What to do - Pull every line holding the word "Please" out of the data and copy it.

Data records -
>>>>>

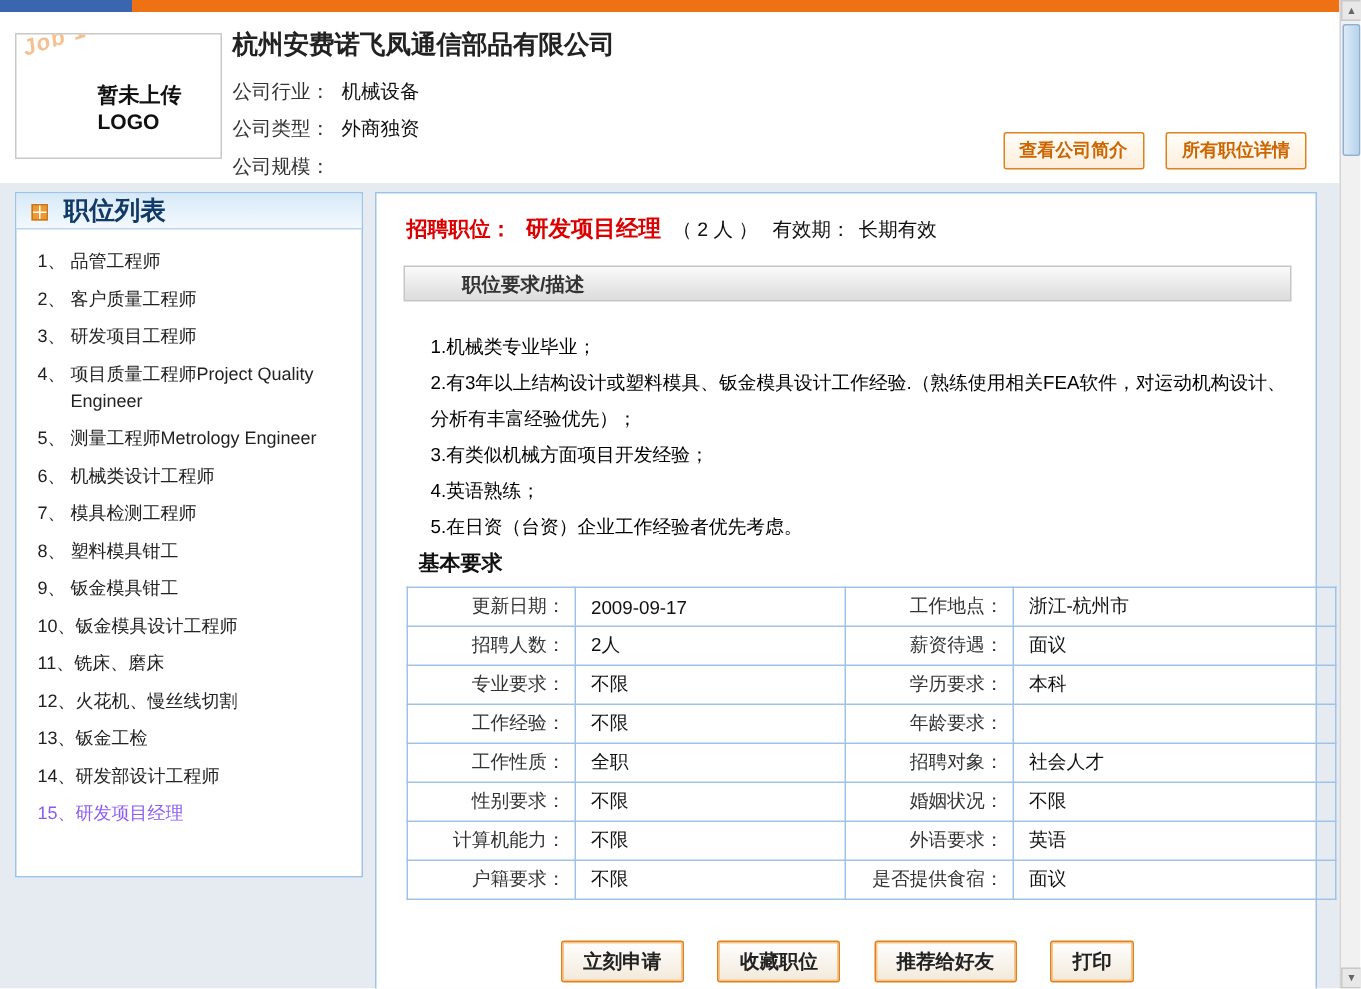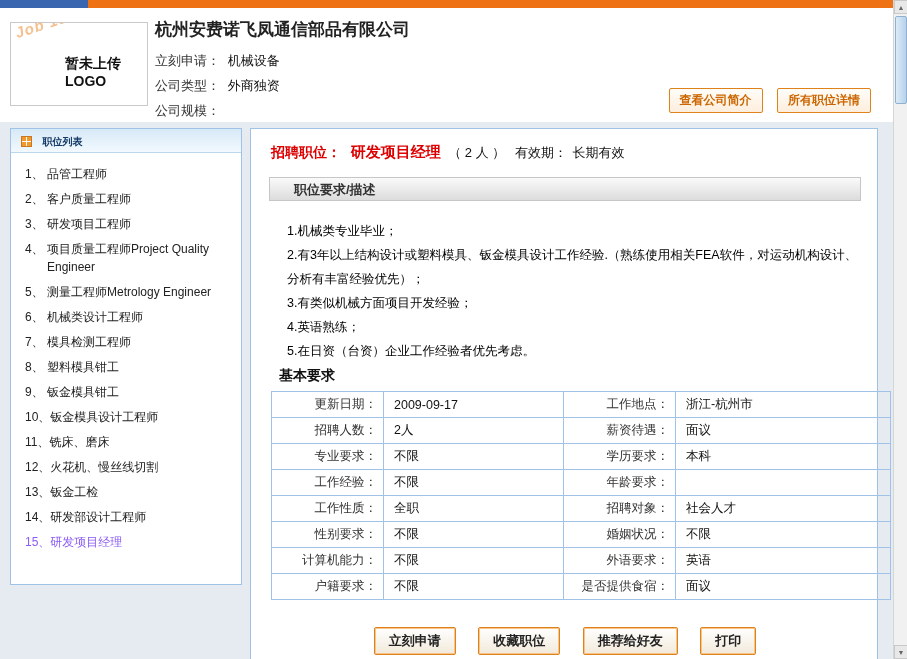--- a/index.html
+++ b/index.html
@@ -103,7 +103,7 @@
     <div class="company-name">杭州安费诺飞凤通信部品有限公司</div>
     <div class="co-fields">
       <div class="co-field">
-        <span class="lab">立刻申请：</span>
+        <span class="lab">公司行业：</span>
         <span class="val">机械设备</span>
       </div>
       <div class="co-field">

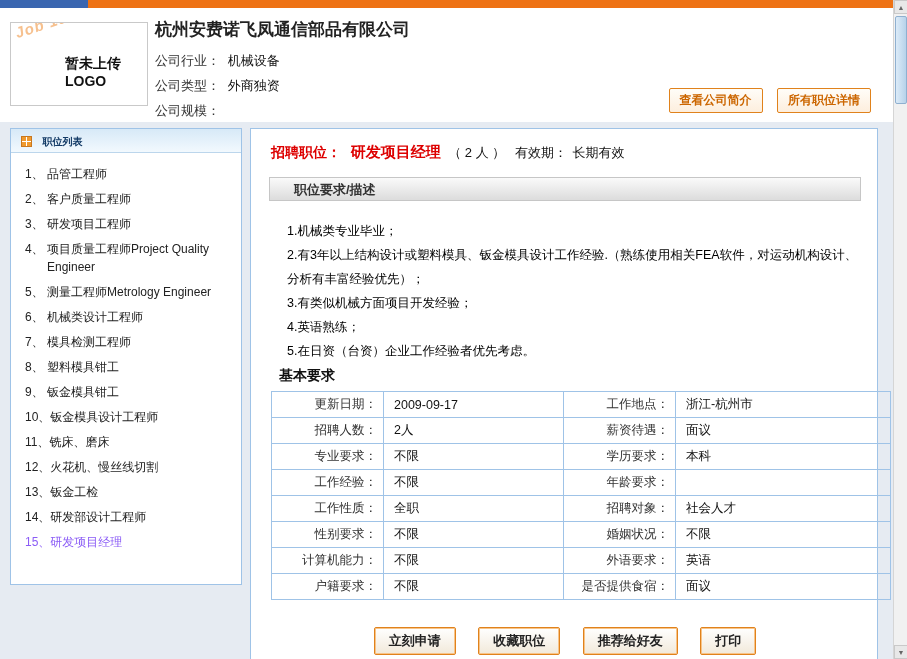--- a/index.html
+++ b/index.html
@@ -45,7 +45,7 @@
     border:1px solid #c87820; vertical-align:middle; margin-right:6px; position:relative; }
   .side-head .icon-sq::after { content:""; position:absolute; left:4px; top:0; width:1px; height:9px; background:#fff; }
   .side-head .icon-sq::before { content:""; position:absolute; left:0; top:4px; width:9px; height:1px; background:#fff; }
-  .side-title { font-size:10px; font-weight:bold; color:#123a66; vertical-align:middle; }
+  .side-title { font-size:17px; font-weight:bold; color:#123a66; vertical-align:middle; }
   .side-list { padding:12px 6px 0 6px; }
   .side-item { display:flex; font-size:12px; color:#222; line-height:18px; margin-bottom:7px; cursor:pointer; }
   .side-item .num { flex:0 0 30px; text-align:left; padding-left:8px; }

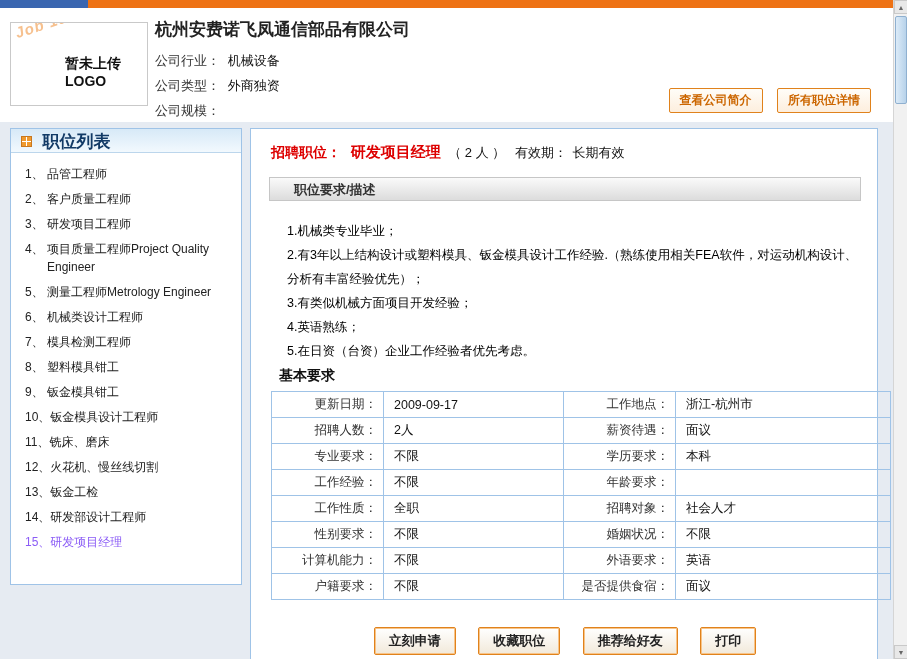--- a/index.html
+++ b/index.html
@@ -63,7 +63,7 @@
   .job-line .vval { color:#111; margin-left:2px; }
   .sec-bar { position:absolute; left:18px; top:48px; width:592px; height:24px; line-height:23px;
     background:linear-gradient(#fafafa,#dcdcdc); border:1px solid #c6c6c6;
-    font-size:13px; font-weight:bold; color:#333; padding-left:24px; }
+    font-size:13px; font-weight:bold; color:#333; padding-left:38px; }
   .desc-block { position:absolute; left:36px; top:90px; width:572px; font-size:12.5px; color:#000; }
   .desc-block p { line-height:24px; }
   .basic-head { position:absolute; left:28px; top:238px; font-size:14px; font-weight:bold; color:#111; }

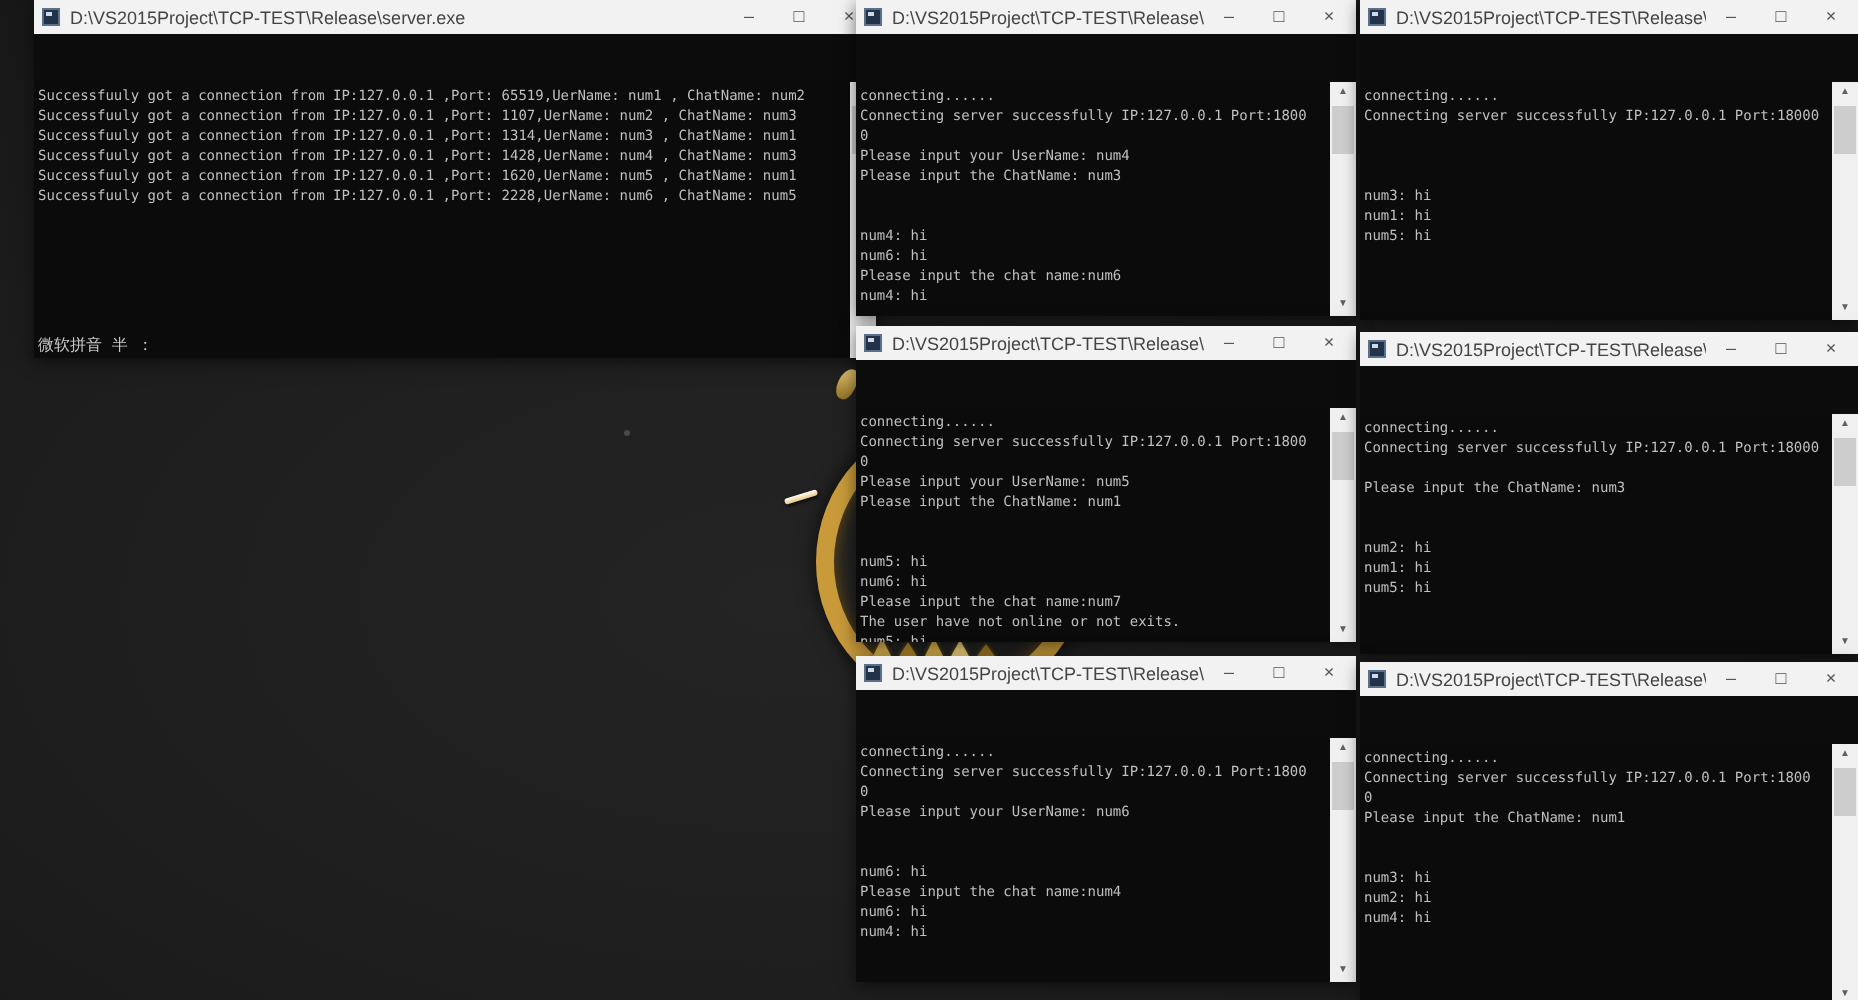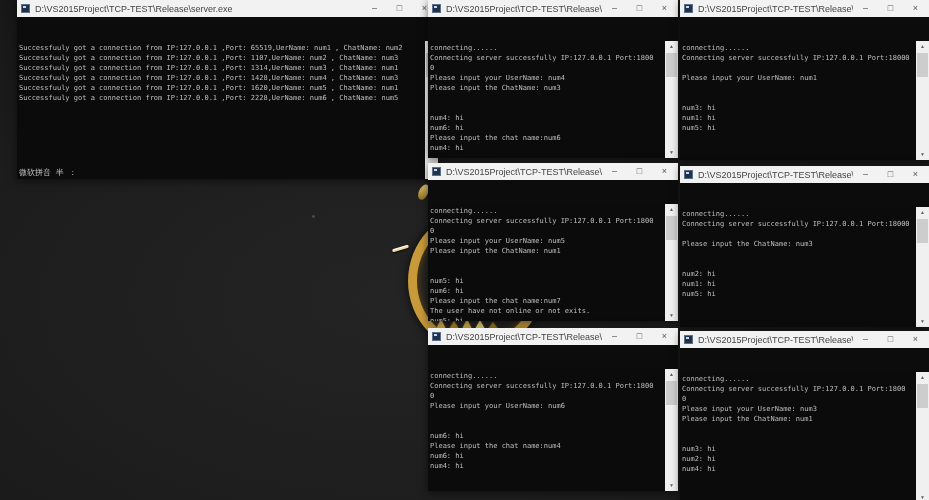--- a/index.html
+++ b/index.html
@@ -129,7 +129,6 @@
           <div class="console-line">connecting......</div>
           <div class="console-line">Connecting server successfully IP:127.0.0.1 Port:18000</div>
           <div class="console-line">&nbsp;</div>
-          <div class="console-line">Please input your UserName: num1</div>
           <div class="console-line">&nbsp;</div>
           <div class="console-line">&nbsp;</div>
           <div class="console-line">num3: hi</div>

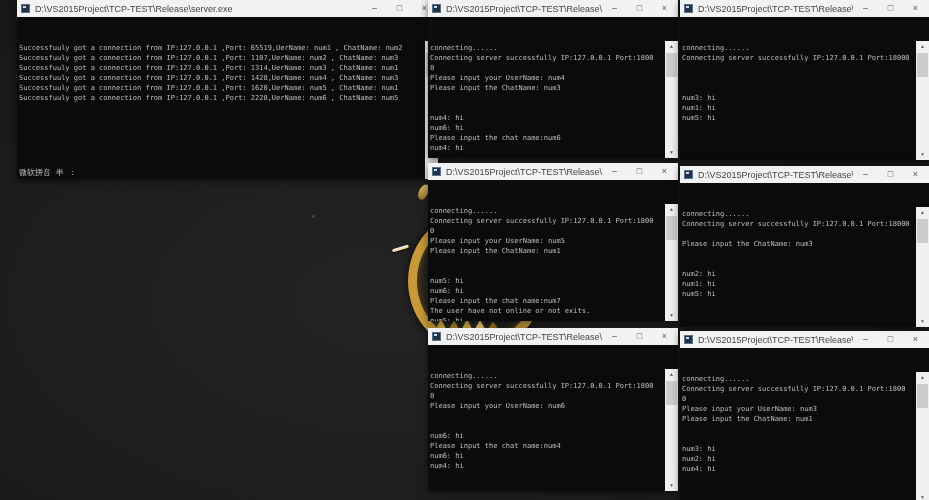--- a/index.html
+++ b/index.html
@@ -244,7 +244,6 @@
           <div class="console-line">connecting......</div>
           <div class="console-line">Connecting server successfully IP:127.0.0.1 Port:1800</div>
           <div class="console-line">0</div>
-          <div class="console-line">Please input your UserName: num3</div>
           <div class="console-line">Please input the ChatName: num1</div>
           <div class="console-line">&nbsp;</div>
           <div class="console-line">&nbsp;</div>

<<<<<

Result of the exercise -
-          <div class="console-line">Please input your UserName: num1</div>
-          <div class="console-line">Please input your UserName: num3</div>
           <div class="console-line">Please input the ChatName: num1</div>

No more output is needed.